If our examination were to be restricted to the effect alone, as suggested by the applicant, the question would arise whether there was in fact any discrimination on grounds of sex . Could it not be said, as the Commission has suggested, that the discrimination lies rather in the unjust imposition of the same obligation on all men, whether or not they are married? Since in general, with rare exceptions, widowers' pensions do not exist, it is difficult to argue that there is discrimination in pay between men and women,since men have the benefit of a future advantage, financial provision for their spouses, whereas women have not . From the point of view of social progress, it could even be argued that it is women who are in fact thus discriminated against in their employment . At the hearing, moreover, Counsel for Mr Newstead admitted that the applicant would no doubt have considered the situation less unjust if he were married, precisely because his wife would then have a right to a survivor' s pension . It appears from the remarks of Counsel that Mr Newstead wishes to be placed in the same situation as unmarried women, that is to say he thinks that, like them, unmarried men should be exempt from the obligation to contribute . Negotiations between the Government and the civil service unions are currently in progress with a view to extending the same pay deduction to all civil servants, whatever their sex and marital status . That is not what Mr Newstead would like to see, since in fact he does not wish to contribute for a spouse which he says he will never have; if I have correctly understood the matter, however, he will nevertheless be less dissatisfied, since single women who, like him, intend to remain single will be treated as unfavourably as he is .
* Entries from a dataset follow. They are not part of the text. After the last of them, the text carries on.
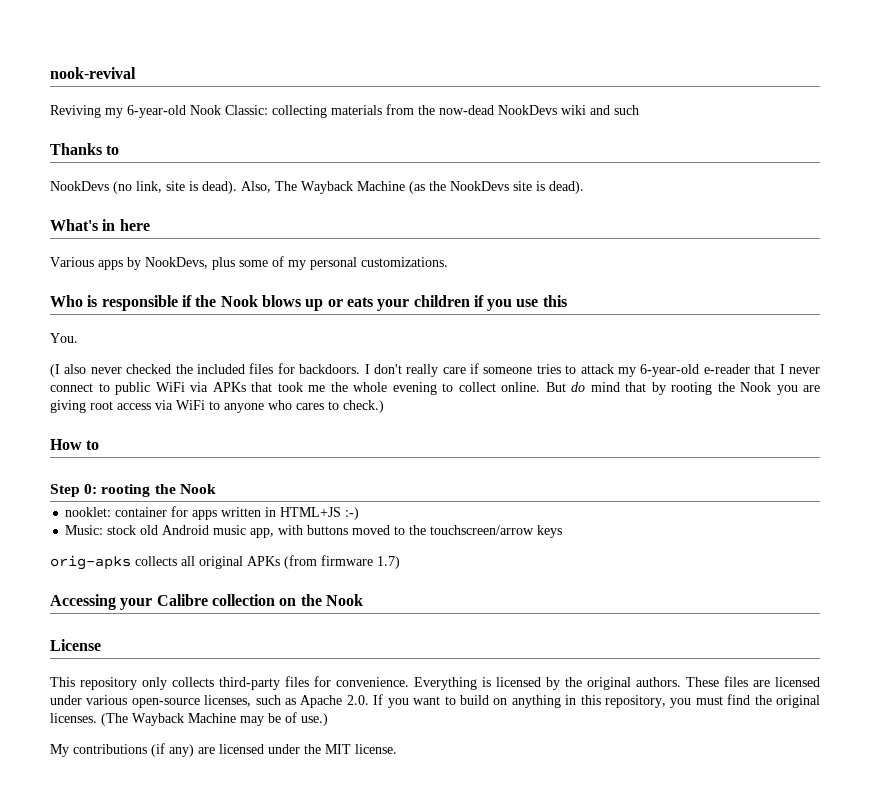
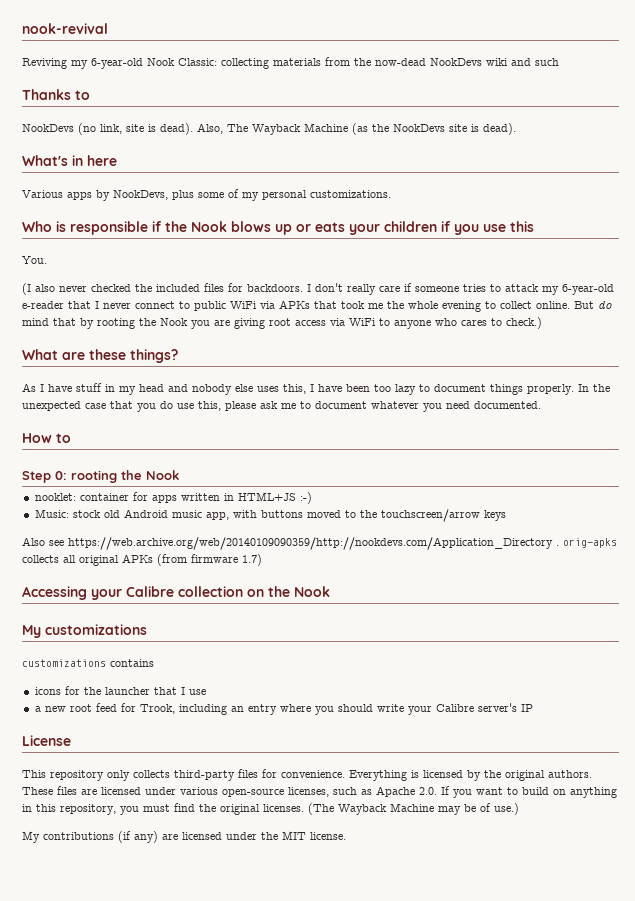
+ What are these things?
+ As I have stuff in my head and nobody else uses this, I have been too lazy to document things properly. In the unexpected case that you do use this, please ask me to document whatever you need documented.
- orig-apks collects all original APKs (from firmware 1.7)
+ Also see https://web.archive.org/web/20140109090359/http://nookdevs.com/Application_Directory . orig-apks collects all original APKs (from firmware 1.7)
+ My customizations
+ customizations contains
+ icons for the launcher that I use
+ a new root feed for Trook, including an entry where you should write your Calibre server's IP

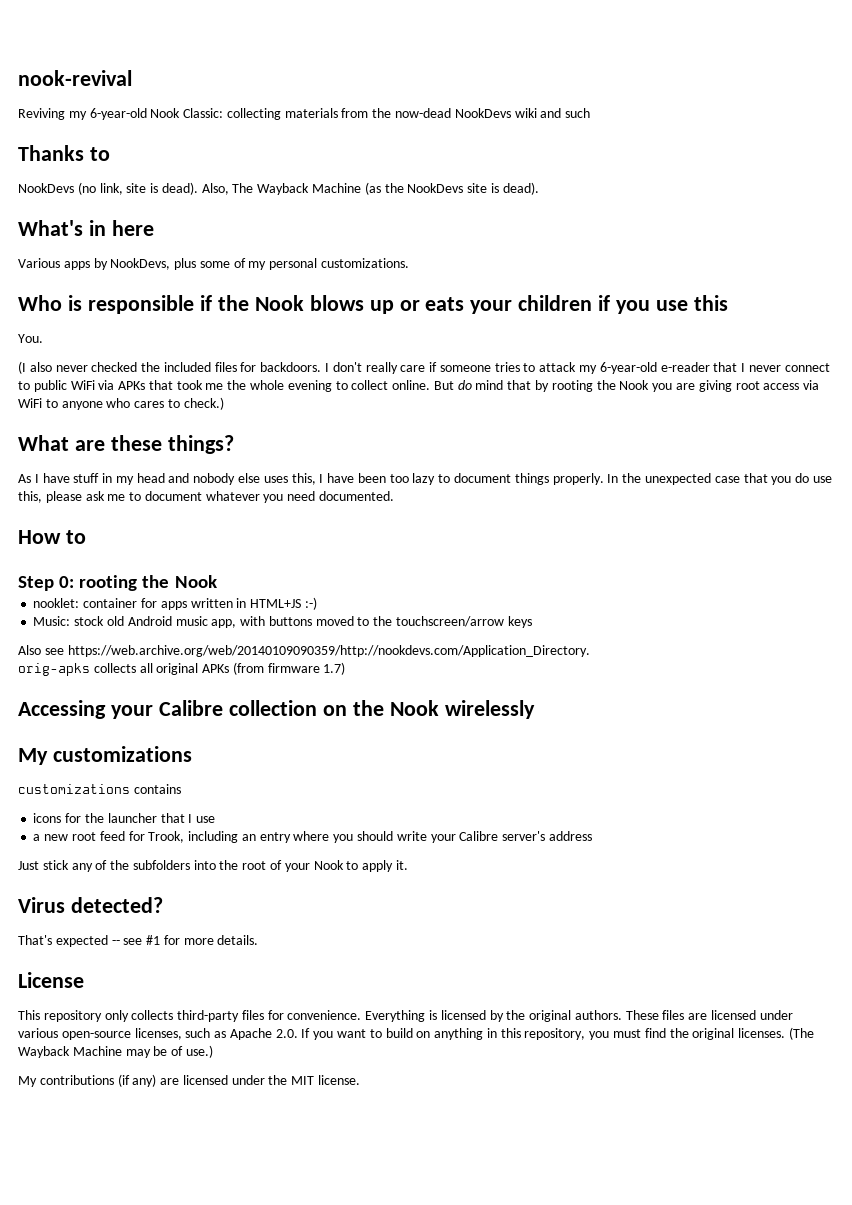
- Also see https://web.archive.org/web/20140109090359/http://nookdevs.com/Application_Directory . orig-apks collects all original APKs (from firmware 1.7)
+ Also see https://web.archive.org/web/20140109090359/http://nookdevs.com/Application_Directory.
+ orig-apks collects all original APKs (from firmware 1.7)
- Accessing your Calibre collection on the Nook
+ Accessing your Calibre collection on the Nook wirelessly
- a new root feed for Trook, including an entry where you should write your Calibre server's IP
+ a new root feed for Trook, including an entry where you should write your Calibre server's address
+ Just stick any of the subfolders into the root of your Nook to apply it.
+ Virus detected?
+ That's expected -- see #1 for more details.

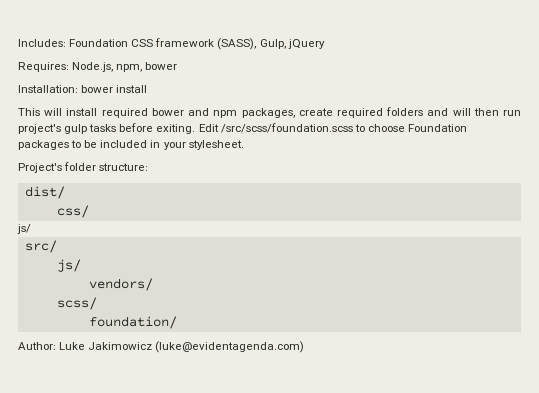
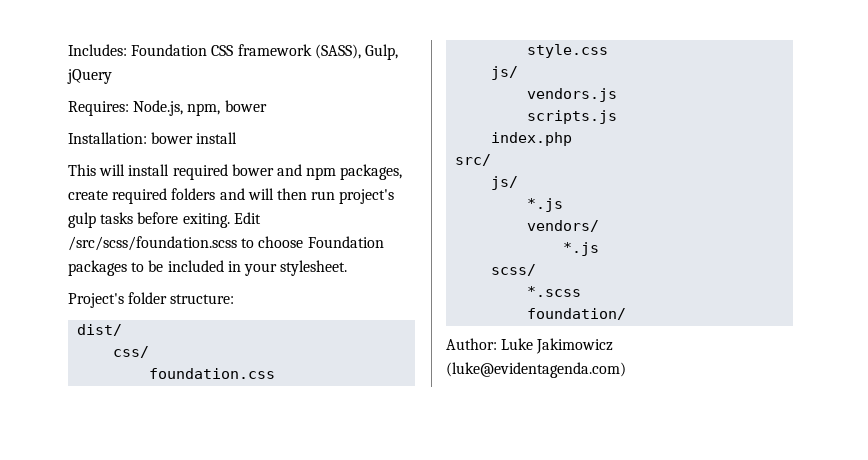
  css/
+ foundation.css
+ style.css
  js/
+ vendors.js
+ scripts.js
+ index.php
  src/
  js/
+ *.js
  vendors/
+ *.js
+ *.scss

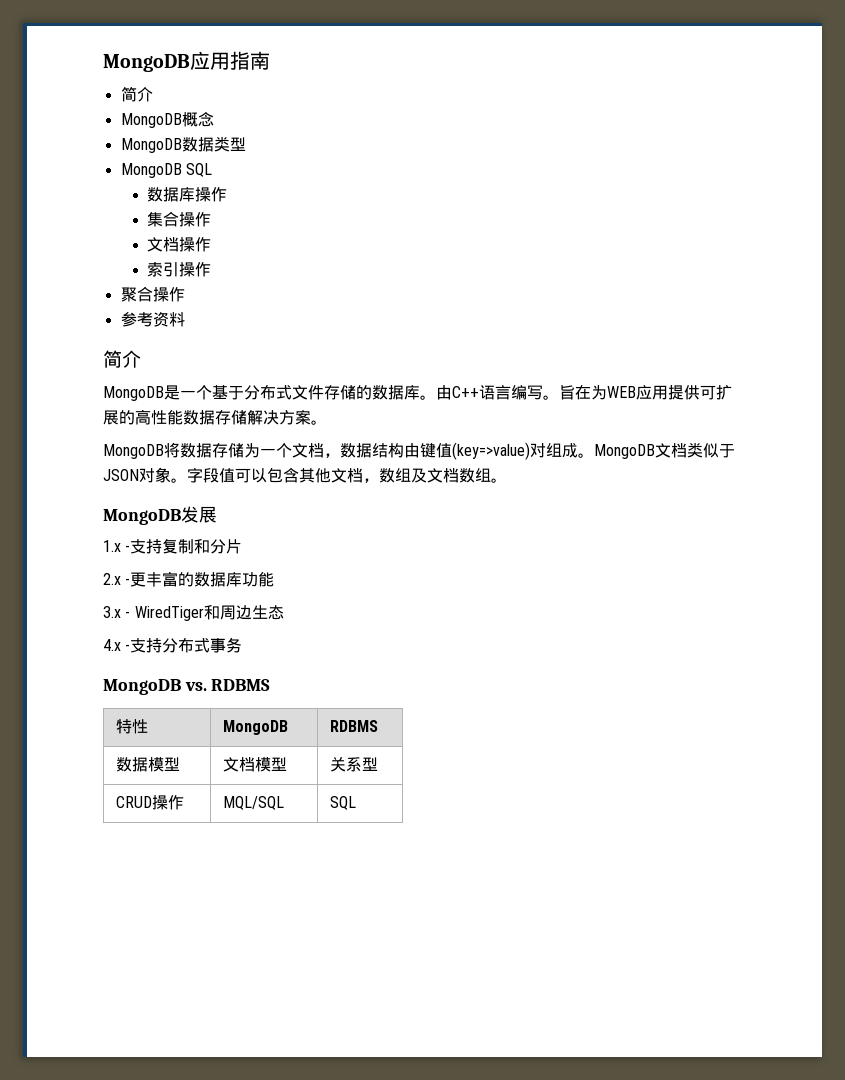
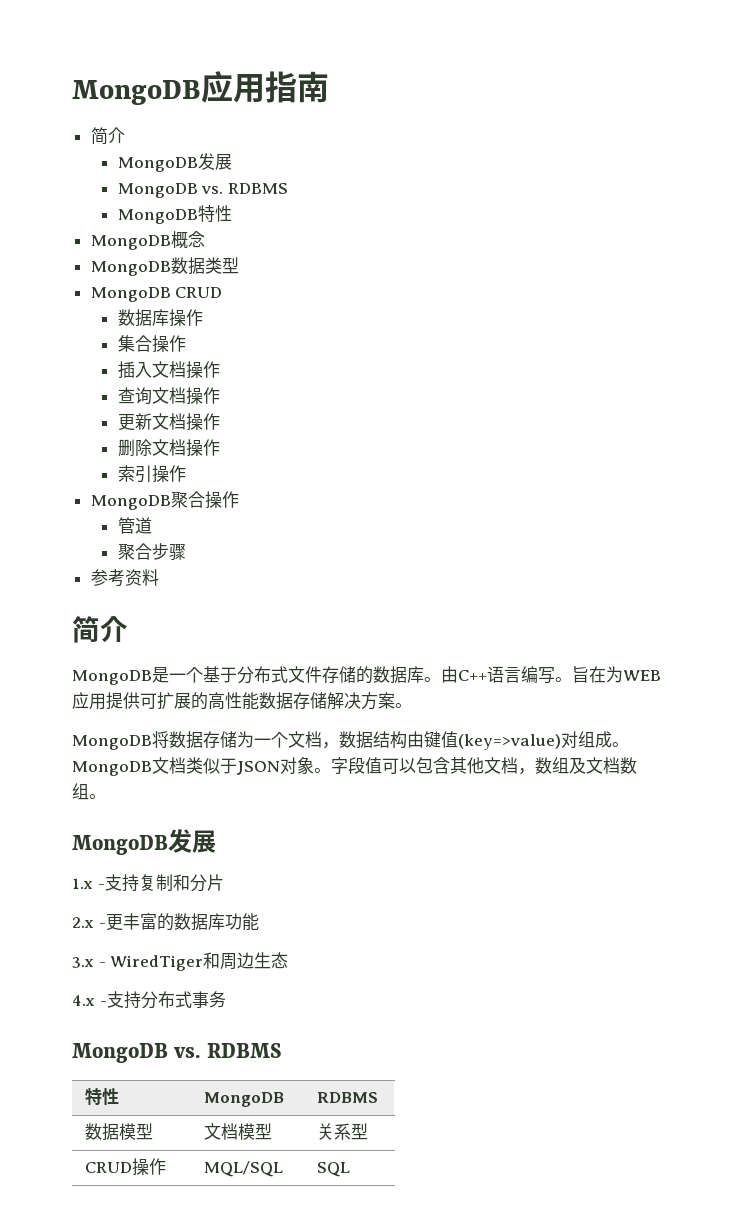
  MongoDB应用指南
  简介
+ MongoDB发展
+ MongoDB vs. RDBMS
+ MongoDB特性
- MongoDB SQL
+ MongoDB CRUD
- 文档操作
+ 插入文档操作
+ 查询文档操作
+ 更新文档操作
+ 删除文档操作
- 聚合操作
+ MongoDB聚合操作
+ 管道
+ 聚合步骤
This kind of claim is not supported by Articles 117 to 119 of the Treaty, and if the question were to be restricted to that aspect the answer would be that none of the provisions referred to applies .
This case nevertheless raises a real issue which is, as I have already stated, the question to what extent the principle of equal treatment applies to an obligation to make contributions for the purpose of a survivor' s pension, and that amounts to asking what the nature is of such an obligation to make contributions .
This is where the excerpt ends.